Model-Based Reinforcement Learning (MBRL) is distinguished by its utilization of an environment model to predict the outcomes of actions in a given state. This predictive ability facilitates planning by allowing the agent to consider potential future states and make more informed decisions without requiring direct interaction with the environment. A significant aspect of this paper is its focus on expectation models within the MBRL paradigm, particularly in the context of stochastic and non-stationary environments where the employment of a full distribution model may be impractical.

Key Contributions

The paper brings to light several imperative contributions to the MBRL field, including:

  • The assertion that planning with expectation models in stochastic non-stationary environments should update a state-value function rather than an action-value function, challenging previous conventions.
  • The presentation of three strategical methods by which action selection can be influenced when planning with state-value functions, alongside the delineation of the relative strengths and weaknesses of these strategies through a comprehensive computational experiment framework.
  • The introduction of a novel proof establishing that planning with a linear expectation model and state-value functions is equivalent to employing a more complex distribution model for planning, thereby simplifying the computational process without sacrificing the quality of decision-making.
  • An in-depth discussion on the implications of using expectation models in MBRL, suggesting areas for further investigation such as the type of backup distribution and the degree of function approximation.

Algorithms and Experimental Results

In order to empirically validate the theoretical claims, the paper outlines specific algorithmic implementations that utilize expectation models for MBRL, notably distinguishing between policy updation mechanisms and their computational implications. The algorithms proposed demonstrate a significant improvement in planning and action selection efficiency within stochastic and shifting goal environments.
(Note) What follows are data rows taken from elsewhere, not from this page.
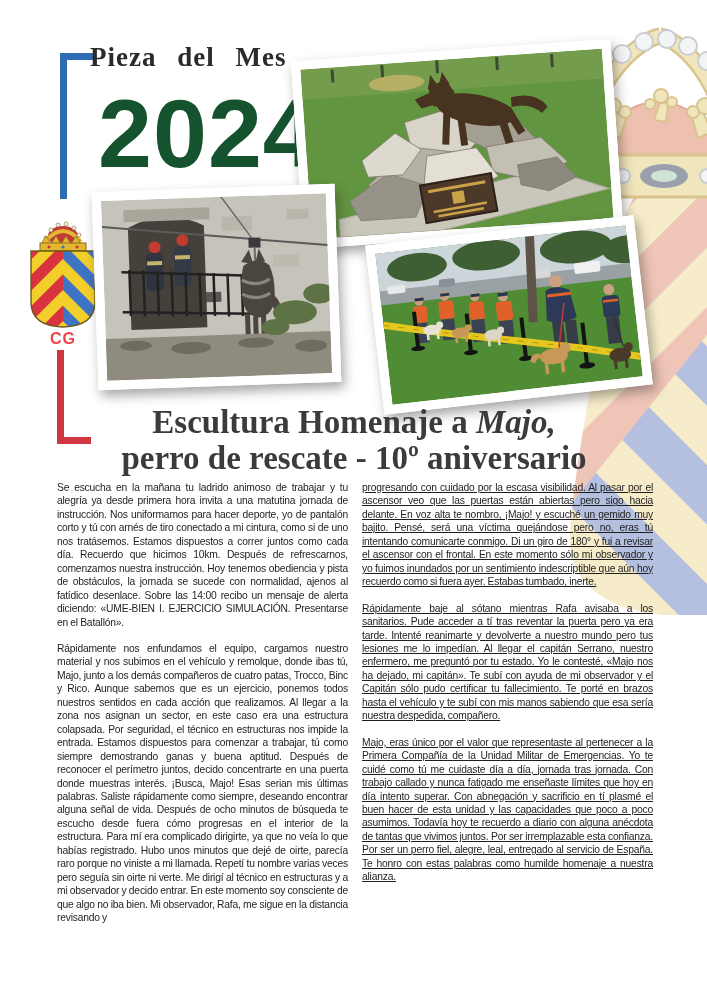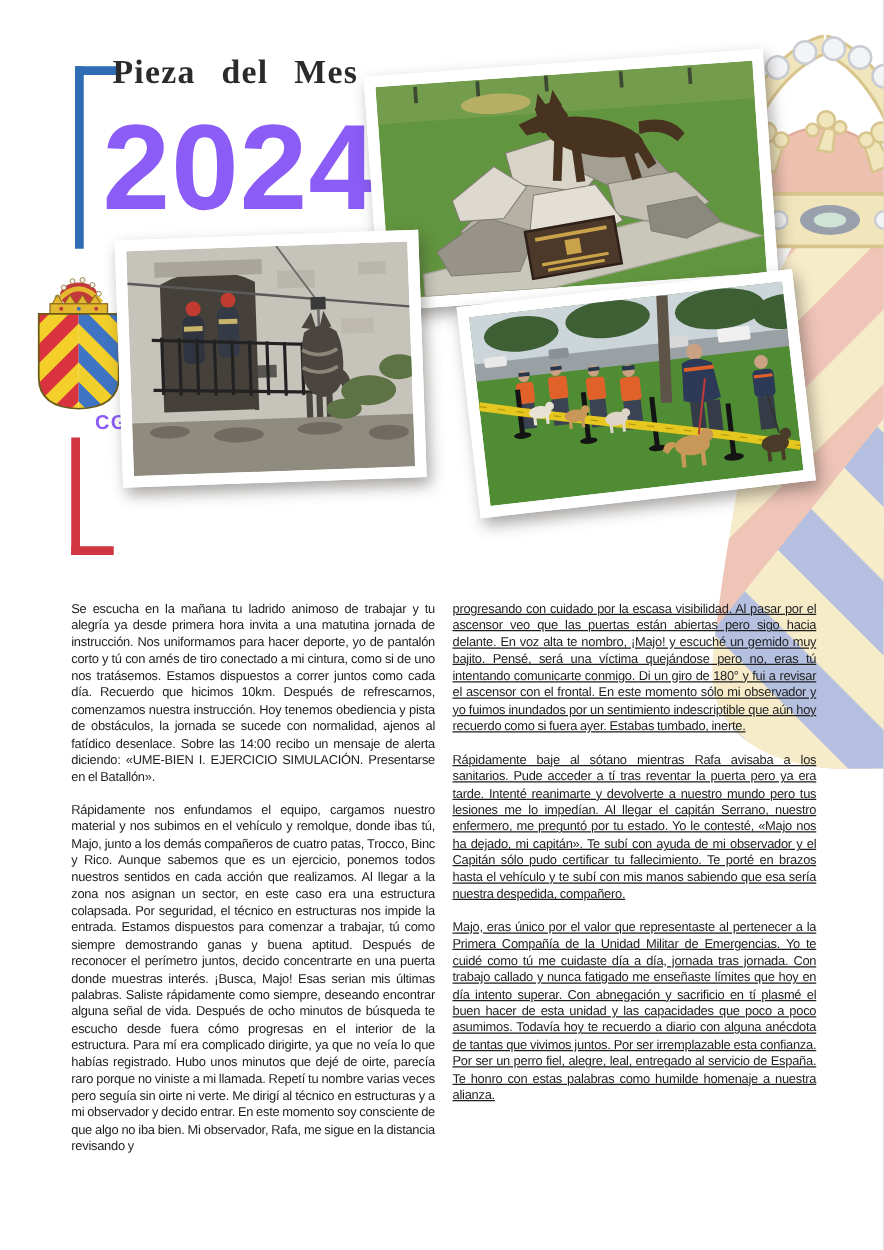--- a/index.html
+++ b/index.html
@@ -10,26 +10,26 @@
   
   .bracket-blue{position:absolute;left:60px;top:53px;width:27px;height:139px;
                 border-left:7px solid #2e6cb4;border-top:7px solid #2e6cb4;z-index:2;}
   .bracket-red{position:absolute;left:57px;top:350px;width:27px;height:87px;
                border-left:7px solid #cf3642;border-bottom:7px solid #cf3642;z-index:2;}
   .kicker{position:absolute;left:90px;top:42px;z-index:2;color:#2b2b2b;
           font-family:"Liberation Serif",serif;font-weight:bold;font-size:27px;
           letter-spacing:1px;word-spacing:13px;white-space:nowrap;}
   .month{position:absolute;left:92px;top:72px;z-index:2;color:#cf3642;
          font-weight:bold;font-size:30px;letter-spacing:9px;white-space:nowrap;}
-  .year{position:absolute;left:82px;top:88px;z-index:2;color:#8b5cf6;
+  .year{position:absolute;left:98px;top:88px;z-index:2;color:#14532d;
         font-weight:bold;font-size:97px;line-height:0.95;letter-spacing:1px;white-space:nowrap;}
   
   .emblem{position:absolute;left:24px;top:220px;z-index:2;}
-  .cg-label{position:absolute;left:24px;top:330px;width:78px;text-align:right;z-index:2;
-            color:#8b5cf6;font-weight:bold;font-size:16px;letter-spacing:1px;}
+  .cg-label{position:absolute;left:24px;top:330px;width:78px;text-align:center;z-index:2;
+            color:#ef4444;font-weight:bold;font-size:16px;letter-spacing:1px;}
   
   .photo{position:absolute;background:#fff;border:9px solid #fff;
          box-shadow:3px 6px 12px rgba(60,55,50,.45);}
   .photo svg{display:block;}
   .photo-statue{left:297px;top:50px;transform:rotate(-4deg);z-index:3;}
   .photo-harness{left:95px;top:188px;transform:rotate(-2deg);z-index:4;}
   .photo-handlers{left:374px;top:230px;transform:rotate(-6.5deg);z-index:5;}
   
   .title{position:absolute;left:38px;top:404px;width:632px;z-index:6;text-align:center;
          font-family:"Liberation Serif",serif;font-weight:bold;font-size:33px;
@@ -387,20 +387,24 @@
             <circle cx="241" cy="121" r="4.5"></circle>
             <rect x="225" y="132" width="3" height="10"></rect>
             <rect x="236" y="132" width="3" height="10"></rect>
           </g>
       </g>
       <line x1="182" y1="70" x2="172" y2="114" stroke="#c03a3a" stroke-width="1.6"></line>
       <line x1="230" y1="88" x2="236" y2="120" stroke="#333" stroke-width="1.4"></line>
     </svg>
   </div>
 
+  <div class="title">
+    <div><span>Escultura Homenaje a </span><span class="em">Majo,</span></div>
+    <div>perro de rescate - 10º aniversario</div>
+  </div>
 
   <div class="col col-left">
     <p>Se escucha en la mañana tu ladrido animoso de trabajar y tu alegría ya desde primera hora invita a una matutina jornada de instrucción. Nos uniformamos para hacer deporte, yo de pantalón corto y tú con arnés de tiro conectado a mi cintura, como si de uno nos tratásemos. Estamos dispuestos a correr juntos como cada día. Recuerdo que hicimos 10km. Después de refrescarnos, comenzamos nuestra instrucción. Hoy tenemos obediencia y pista de obstáculos, la jornada se sucede con normalidad, ajenos al fatídico desenlace. Sobre las 14:00 recibo un mensaje de alerta diciendo: «UME-BIEN I. EJERCICIO SIMULACIÓN. Presentarse en el Batallón».</p>
     <p>Rápidamente nos enfundamos el equipo, cargamos nuestro material y nos subimos en el vehículo y remolque, donde ibas tú, Majo, junto a los demás compañeros de cuatro patas, Trocco, Binc y Rico. Aunque sabemos que es un ejercicio, ponemos todos nuestros sentidos en cada acción que realizamos. Al llegar a la zona nos asignan un sector, en este caso era una estructura colapsada. Por seguridad, el técnico en estructuras nos impide la entrada. Estamos dispuestos para comenzar a trabajar, tú como siempre demostrando ganas y buena aptitud. Después de reconocer el perímetro juntos, decido concentrarte en una puerta donde muestras interés. ¡Busca, Majo! Esas serian mis últimas palabras. Saliste rápidamente como siempre, deseando encontrar alguna señal de vida. Después de ocho minutos de búsqueda te escucho desde fuera cómo progresas en el interior de la estructura. Para mí era complicado dirigirte, ya que no veía lo que habías registrado. Hubo unos minutos que dejé de oirte, parecía raro porque no viniste a mi llamada. Repetí tu nombre varias veces pero seguía sin oirte ni verte. Me dirigí al técnico en estructuras y a mi observador y decido entrar. En este momento soy consciente de que algo no iba bien. Mi observador, Rafa, me sigue en la distancia revisando y</p>
   </div>
   <div class="col col-right">
     <p>progresando con cuidado por la escasa visibilidad. Al pasar por el ascensor veo que las puertas están abiertas pero sigo hacia delante. En voz alta te nombro, ¡Majo! y escuché un gemido muy bajito. Pensé, será una víctima quejándose pero no, eras tú intentando comunicarte conmigo. Di un giro de 180° y fui a revisar el ascensor con el frontal. En este momento sólo mi observador y yo fuimos inundados por un sentimiento indescriptible que aún hoy recuerdo como si fuera ayer. Estabas tumbado, inerte.</p>
     <p>Rápidamente baje al sótano mientras Rafa avisaba a los sanitarios. Pude acceder a tí tras reventar la puerta pero ya era tarde. Intenté reanimarte y devolverte a nuestro mundo pero tus lesiones me lo impedían. Al llegar el capitán Serrano, nuestro enfermero, me preguntó por tu estado. Yo le contesté, «Majo nos ha dejado, mi capitán». Te subí con ayuda de mi observador y el Capitán sólo pudo certificar tu fallecimiento. Te porté en brazos hasta el vehículo y te subí con mis manos sabiendo que esa sería nuestra despedida, compañero.</p>
     <p>Majo, eras único por el valor que representaste al pertenecer a la Primera Compañía de la Unidad Militar de Emergencias. Yo te cuidé como tú me cuidaste día a día, jornada tras jornada. Con trabajo callado y nunca fatigado me enseñaste límites que hoy en día intento superar. Con abnegación y sacrificio en tí plasmé el buen hacer de esta unidad y las capacidades que poco a poco asumimos. Todavía hoy te recuerdo a diario con alguna anécdota de tantas que vivimos juntos. Por ser irremplazable esta confianza. Por ser un perro fiel, alegre, leal, entregado al servicio de España. Te honro con estas palabras como humilde homenaje a nuestra alianza.</p>
   </div>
Implications for Future Research and AI Development

This research illuminates the potential of expectation models to simplify and enhance the planning phase in MBRL, advocating for their advantages in terms of computational efficiency and scalability. Looking ahead, the paper suggests exploratory pathways such as adjusting the backup distribution method, exploring non-linear value function scenarios, and comparing the efficacy of expectation models against sample models in multi-step planning scenarios. Furthermore, it posits that the embrace of expectation models can lead to more robust and adaptable AI systems capable of operating in dynamically changing environments.

Conclusion

The paper "Planning with Expectation Models for Control" contributes a significant theoretical and practical framework to the model-based reinforcement learning domain. Through asserting the necessity to update state-value functions, showcasing planning strategies, and delineating specific algorithms, this research paves the way for more efficient and scalable AI systems. As the quest for more generalized AI continues, the utilization of expectation models as delineated could mark a pivotal stride towards achieving adaptability and robustness in AI operations amidst uncertain and evolving environments.